Par la Rédaction de MoneyWeek (*)
Dans la crise économique, deux camps s’opposent. Angela Merkel occupe à elle toute seule un seul camp. Alors que les chefs d’Etat d’Europe et des Etats-Unis veulent relancer l’économie en ouvrant les robinets de liquidités, seule la chancelière critique cette stratégie.
Elle doute en public des bienfaits de la Fed et de la Banque d’Angleterre, pourtant promus par Barack Obama et Gordon Brown. Son point de vue : "la crise n’est pas survenue parce que nous avions créé trop peu d’argent". Elle dit vouloir un retour à la politique "sensée", avant que les agissements de la Fed et de la Banque d’Angleterre n’aggravent la crise.
Elle ne laisse pas non plus tranquille la Banque centrale européenne. Même si Jean-Claude Trichet passe pour soutenir une politique monétaire rigide, elle accuse les dirigeants de la banque de se plier aux pressions internationales et de laisser filer les dettes publiques.
Chercheuse devenue chancelière
Ex-chercheuse en physique quantique en République démocratique d’Allemagne, elle a embrassé la politique lors de la réunification. Protégée d’Helmut Kohl, héros allemand de l’après-guerre froide, elle n’a pas hésité à le laisser couler quand il s’est fait prendre dans l’affaire des caisses noires en 2000.
Alors numéro deux, le départ de Kohl lui a laissé deux rivaux qui ont vite disparu. L’un lui sert maintenant de ministre de l’Intérieur, l’autre s’est retiré de la vie politique. D’après le politologue allemand Gero Neugebauer : "sans trop d’efforts, elle a anéanti — en jouant les uns contre les autres — les puissants ministres présidents des Länder, qui, souvent, se détestent". Visiblement, personne ne l’avait vue venir.
Dans un article du Monde, elle est comparée à une vieille tante qui, avec le sourire et l’air innocent, accumulerait les meurtres de retraités. "Je ne suis pas vaniteuse. Je sais utiliser la vanité des hommes", a-t-elle confié à un cadre de la CDU. Dangereux pour un politicien allemand. Nommée "femme la plus puissante du monde" par le magazine américain Forbes, la rigueur allemande lui tient à coeur.

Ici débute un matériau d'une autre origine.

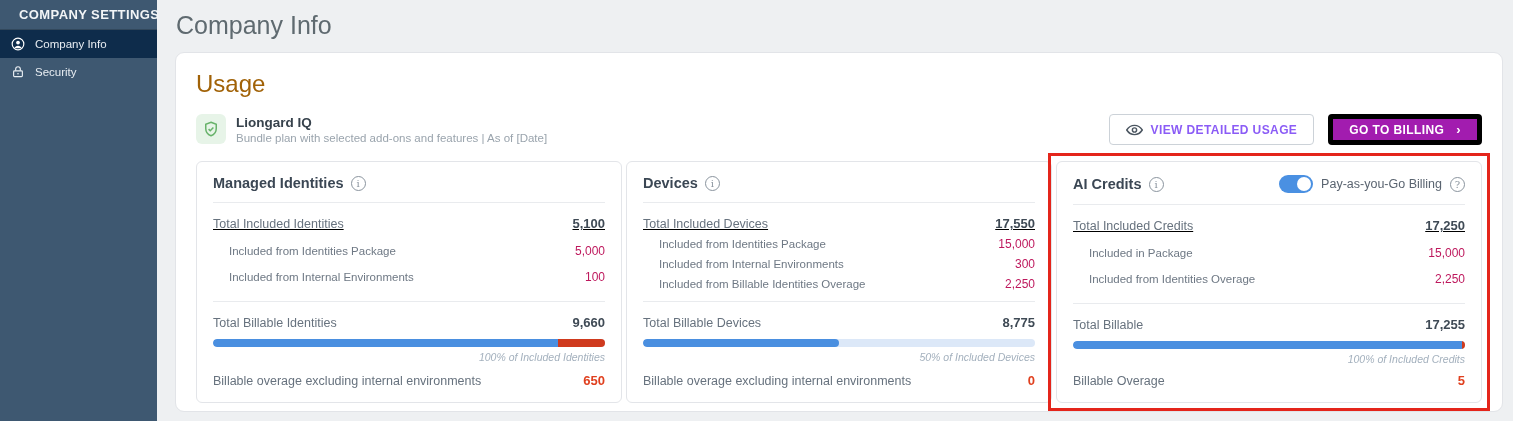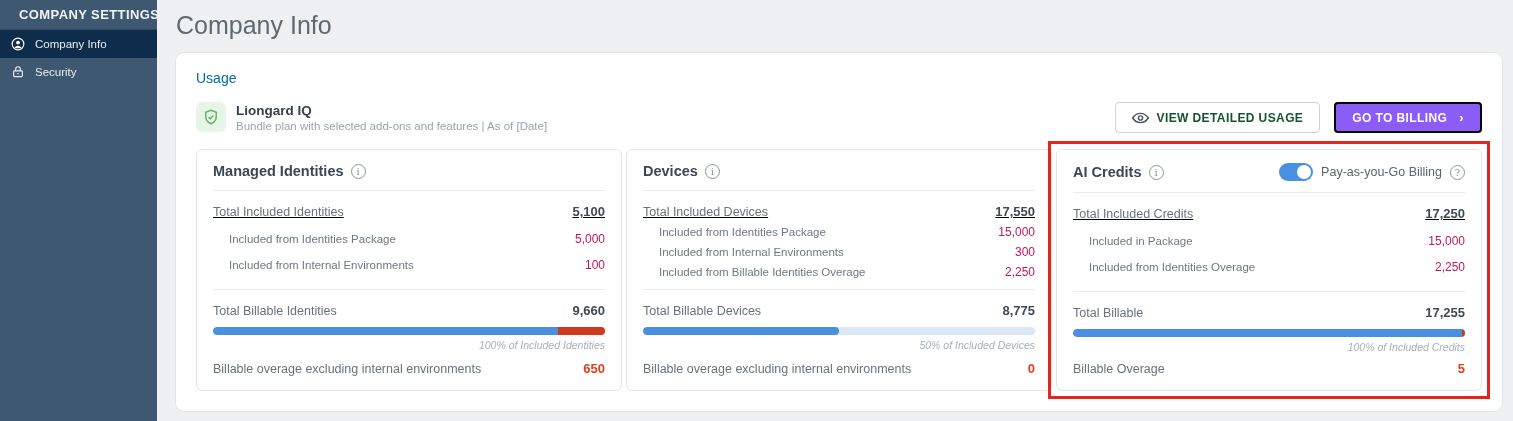"Usage" .usage-title { color: #0369a1 -> #a16207; font-size: 14px -> 24px }
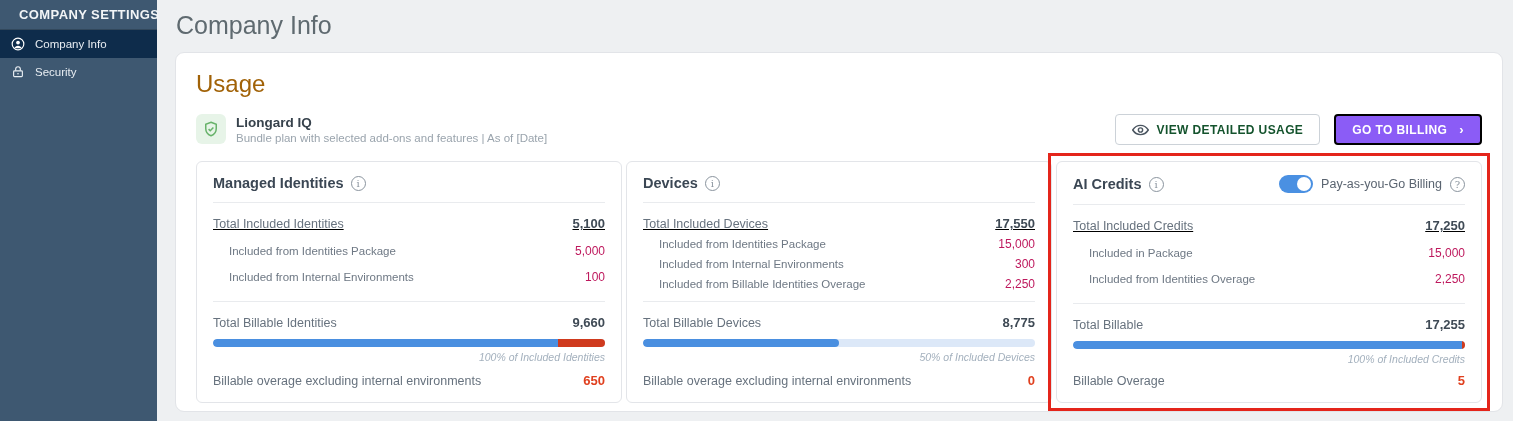"VIEW DETAILED USAGE" .btn-outline { color: #14532d -> #8b5cf6 }
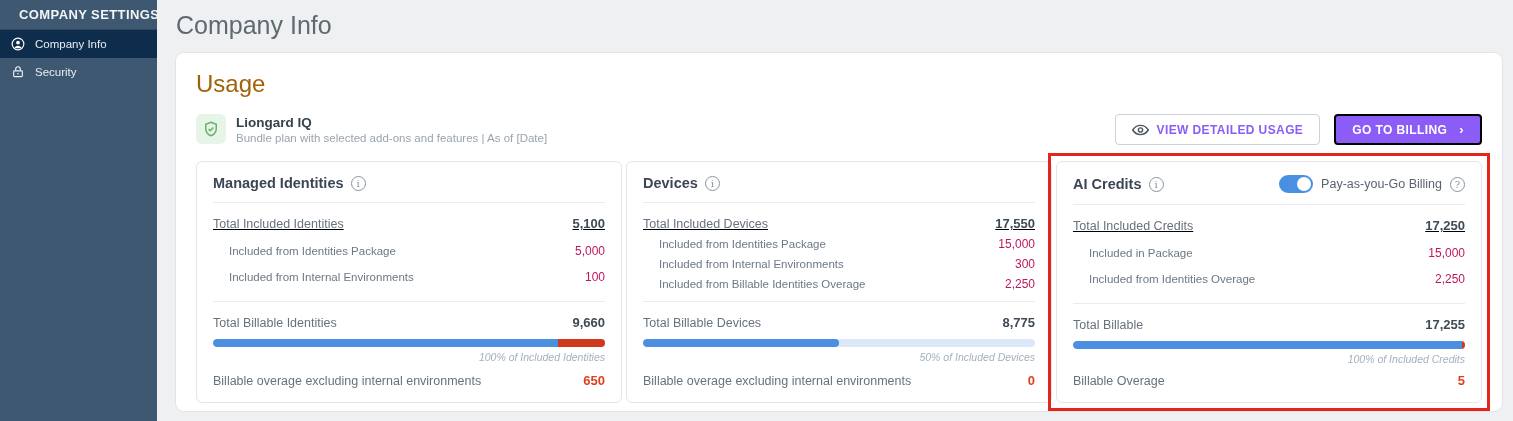"GO TO BILLING" .btn-primary { background: #8b5cf6 -> #a21caf; border: 2px solid #000000 -> 5px solid #000000 }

On dit souvent qu’elle a su apporter une approche scientifique à la vie politique : elle sait peser les risques et les enjeux. Elle ne se presse pas, au risque de faire perdre la tête aux barons de son parti. Déjà détrônés par une femme quasi inconnue, ils en sont réduits à grincer des dents en attendant les décisions de la petite blonde qui les dirige.
En matière de politique, elle ressemble autant à un arbitre qu’à un chef d’Etat. Elle s’implique le moins possible au niveau personnel, en ménageant les partis. Sous la tutelle de la CDU, parti de centre-droit, elle a abandonné son programme libéral, trop controversé. Les barons du parti l’ont surnommée "Mutti", ou maman, en référence au caractère éternellement réconciliateur de son discours.
A la suite de ses remarques sur la Fed, la presse anglo-saxonne a qualifié ses attaques de purement politiques. "Les politiciens allemands se disputent la place du plus grand rempart contre l’inflation", explique le Financial Times. L’Allemagne est l’un des pays les plus touchés par la crise car ses exportations s’écroulent.
En attaquant les programmes de relance, en particulier l’utilisation abusive de la planche à billets, ou quantitative easing, elle se met le monde politique à dos. L’impression de billets et le rachat de dettes créent un sentiment de richesse à court terme, laissant assez de temps aux politiciens de finir leur mandat, voire de se faire réélire.
En Allemagne, le contexte est différent : l’inflation y est abhorrée, en raison de son lien avec la montée du nazisme. Si Angela n’hésite pas à froisser les autres dirigeants, c’est parce qu’elle espère se rapprocher de son propre électorat. Peut-être qu’Angela a trouvé le thème qui lui permettra de se faire réélire — son mandat se termine en septembre.